Objective: Divergent findings among prior studies on correlates of risk for postictal psychosis (PIP) suggest the value of a controlled study involving a relatively large number of patients.
Methods: The study population consisted of a consecutive series of 59 patients with partial epilepsy and a history of PIP, and 94 control patients with partial epilepsy and no history of PIP evaluated as inpatients with video-electroencephalography. The groups did not differ significantly regarding demographic features. Exact tests yielded a subset of variables and a tentative interpretation that were evaluated further utilizing principal components analysis and logistic regression.

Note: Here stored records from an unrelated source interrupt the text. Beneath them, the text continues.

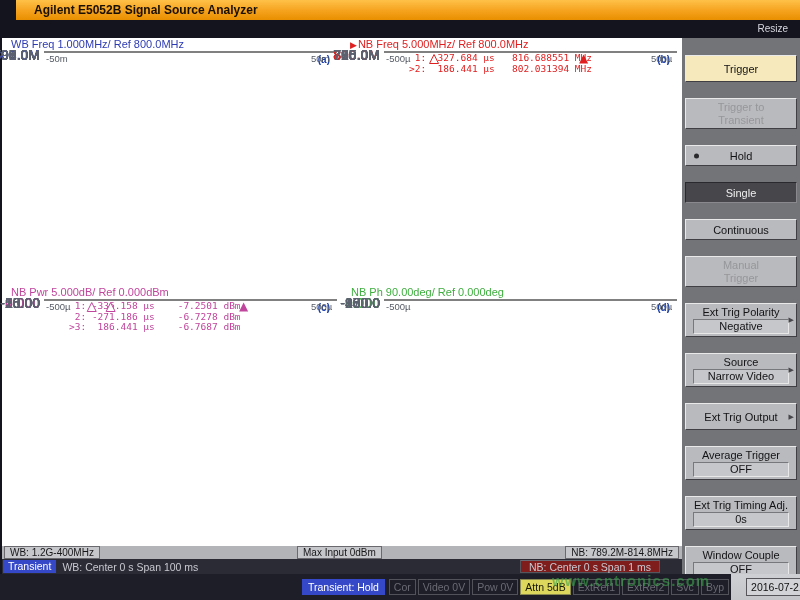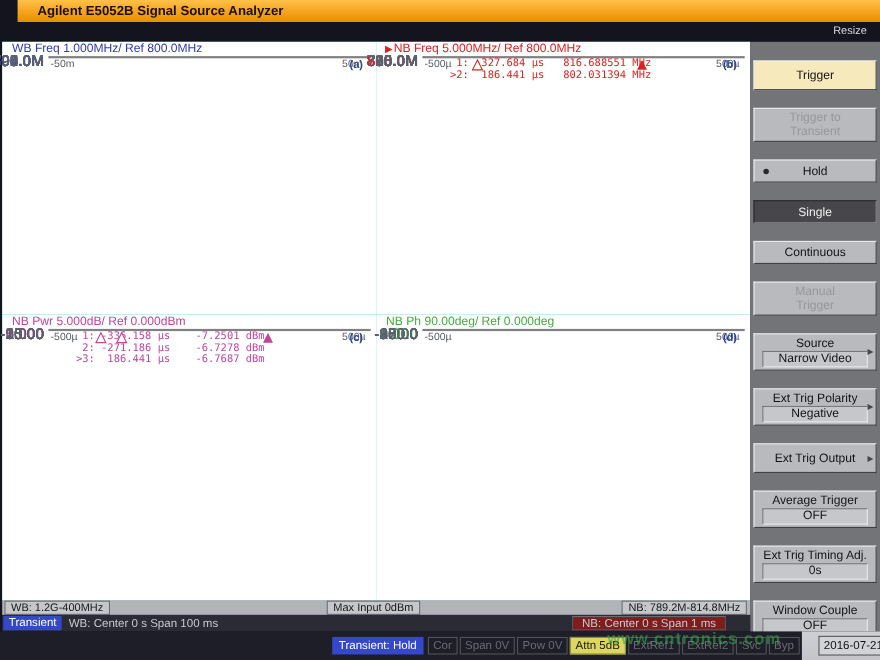--- a/index.html
+++ b/index.html
@@ -8,21 +8,21 @@
   .screen { position:absolute; inset:0; width:800px; height:600px; background:#14141f; }
 
   
   .titlebar { position:absolute; left:16px; top:0; width:800px; height:20px;
     background:linear-gradient(#ffc149,#f5a21d 55%,#e88f00); color:#1a1000;
     font-size:12px; font-weight:bold; line-height:20px; padding-left:18px; }
   .topstrip { position:absolute; left:0; top:20px; width:800px; height:18px; background:#14141f; }
   .resize { position:absolute; right:12px; top:3px; color:#d8d8e0; font-size:10px; }
 
   
-  .plots { position:absolute; left:2px; top:38px; width:680px; height:508px; background:#14b8a6;
+  .plots { position:absolute; left:2px; top:38px; width:680px; height:508px; background:#84cc16;
     display:grid; grid-template-columns:340px 340px; grid-template-rows:248px 260px; }
   .panel { position:relative; background:#fff; }
   .p-header { height:13px; font-size:11px; line-height:13px; padding-left:8px; white-space:nowrap; }
   .p-prefix { font-size:9px; margin-right:1px; }
   .p-body { display:flex; }
   .ylabels { width:42px; position:relative; font-size:14px; color:#5c6170;text-align:center; }
   .ylabels span { position:absolute; right:4px; white-space:nowrap; }
   .ylabels span.ref { font-weight:bold; }
   .plot { flex:1; position:relative; border:1px solid #808080; margin-right:5px; background:#fff; }
   .plot-svg { position:absolute; inset:0; width:100%; height:100%; }
@@ -332,30 +332,30 @@
       <div class="sbtn single-line pressed">
         <div class="sbtn-label">Single</div>
       </div>
       <div class="sbtn single-line">
         <div class="sbtn-label">Continuous</div>
       </div>
       <div class="sbtn two-line disabled">
         <div class="sbtn-label">Manual</div>
         <div class="sbtn-label">Trigger</div>
       </div>
+      <div class="sbtn has-value">
+        <div class="sbtn-label">Ext Trig Polarity</div>
+        <div class="sbtn-value">Negative</div>
+        <span class="arrow">▶</span>
+      </div>
       <div class="sbtn has-value gap">
         <div class="sbtn-label">Source</div>
         <div class="sbtn-value">Narrow Video</div>
         <span class="arrow">▶</span>
       </div>
-      <div class="sbtn has-value">
-        <div class="sbtn-label">Ext Trig Polarity</div>
-        <div class="sbtn-value">Negative</div>
-        <span class="arrow">▶</span>
-      </div>
       <div class="sbtn tall gap">
         <div class="sbtn-label">Ext Trig Output</div>
         <span class="arrow">▶</span>
       </div>
       <div class="sbtn has-value gap">
         <div class="sbtn-label">Average Trigger</div>
         <div class="sbtn-value">OFF</div>
       </div>
       <div class="sbtn has-value gap">
         <div class="sbtn-label">Ext Trig Timing Adj.</div>
@@ -380,21 +380,21 @@
 
   <div class="sweepbar">
     <span class="modebox">Transient</span>
     <span>WB: Center 0 s  Span 100 ms</span>
     <span class="nbsweep">NB: Center 0 s  Span 1 ms</span>
   </div>
 
   <div class="bottombar">
     <span class="bmode">Transient: Hold</span>
     <span class="bflag">Cor</span>
-    <span class="bflag">Span 0V</span>
+    <span class="bflag">Video 0V</span>
     <span class="bflag">Pow 0V</span>
     <span class="bflag on">Attn 5dB</span>
     <span class="bflag">ExtRef1</span>
     <span class="bflag">ExtRef2</span>
     <span class="bflag">Svc</span>
     <span class="bflag">Byp</span>
     <span class="bright">
       <span class="clockbox">2016-07-21 17:37</span>
     </span>
   </div>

Results: PIP was associated with extratemporal versus temporal (p = 0.036) or undetermined (p = 0.001) localization of seizure onset, bilateral interictal epileptiform activity (p = 0.017), secondary generalization (p = 0.049), and history of encephalitis (p = 0.018). Interictal slow activity was more frequently absent in control patients (p = 0.045). PIP was associated with family histories of psychiatric disorders (p = 0.007) and epilepsy (p = 0.042), which themselves were significantly intercorrelated (r = 0.225; p = 0.006). Age of onset or duration of epilepsy and lateralized electroencephalographic or magnetic resonance imaging asymmetries did not differ significantly between control and PIP groups. The analysis indicated four underlying domains of risk for PIP: ambiguous/extratemporal localization, family neuropsychiatric history, abnormal interictal electroencephalographic activity, and encephalitis. Each unit increase on a simple additive scale composed of 9 dichotomous independent variables multiplied the odds ratio for PIP by 1.71 (95% confidence interval, 1.36-2.15; p < 0.0001).
Interpretation: PIP in partial epilepsy is associated with relatively broadly and bilaterally distributed epileptogenic networks, genetic determinants of psychiatric disorders and seizures, and encephalitis.